Negenborn fügt hinzu, dass autonome Schiffe ohne eine Besatzung an Bord, die Wartungsarbeiten durchführt, eingebaute Selbstdiagnosesysteme benötigen, die in der Lage sind, Probleme zu erkennen und zu beheben oder menschliche Hilfe anzufordern.

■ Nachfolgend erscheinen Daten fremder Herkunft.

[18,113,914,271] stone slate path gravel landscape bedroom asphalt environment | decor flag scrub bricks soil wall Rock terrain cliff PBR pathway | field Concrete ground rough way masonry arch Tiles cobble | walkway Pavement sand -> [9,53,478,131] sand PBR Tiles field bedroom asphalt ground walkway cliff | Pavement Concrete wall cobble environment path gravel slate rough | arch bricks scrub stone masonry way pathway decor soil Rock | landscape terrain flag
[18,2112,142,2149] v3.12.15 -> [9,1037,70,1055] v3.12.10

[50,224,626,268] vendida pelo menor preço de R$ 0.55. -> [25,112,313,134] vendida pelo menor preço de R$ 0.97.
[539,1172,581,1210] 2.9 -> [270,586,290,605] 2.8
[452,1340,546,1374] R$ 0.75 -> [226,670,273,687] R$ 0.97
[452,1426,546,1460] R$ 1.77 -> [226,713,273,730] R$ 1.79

Neben den technischen Aspekten gibt es seiner Meinung nach auch rechtliche Aspekte, wenn es um Fahrten zwischen Ländern geht.

“Die Yara Birkeland fährt entlang der norwegischen Küste, aber wenn sie weiter fährt, könnte sie auf andere Hoheitsgebiete stoßen, in denen vielleicht andere Regeln und Vorschriften gelten”, sagt Negenborn. “Wer ist haftbar, wenn etwas schief geht?”

Obwohl Yara International keine Pläne hat, weitere autonome Schiffe in seinen Betrieb aufzunehmen, sagt Sletten, dass wir in Zukunft vielleicht mehr Elemente der KI-Technologie auf kommerziellen Schiffen sehen werden. „Auf Überseeschiffen ist vielleicht ein Schritt zu weit, aber ich denke, dass Elemente bereits heute in der Schifffahrt eingesetzt werden, wenn es um das Anlegen und die Reise geht“, sagt er. „Ich denke, wir werden noch mehr teilautonome Elemente sehen.”

Inzwischen ist die Yara Birkeland mit einer reduzierten Besatzung vom Stapel gelaufen und durchläuft nun eine zweijährige Testphase. Vor allen Dingen soll die Navigation getestet werden. Sensoren und Kameras sollen auch kleine Objekte erkennen können und das Schiff entsprechend steuern, um Kollisionen zu vermeiden.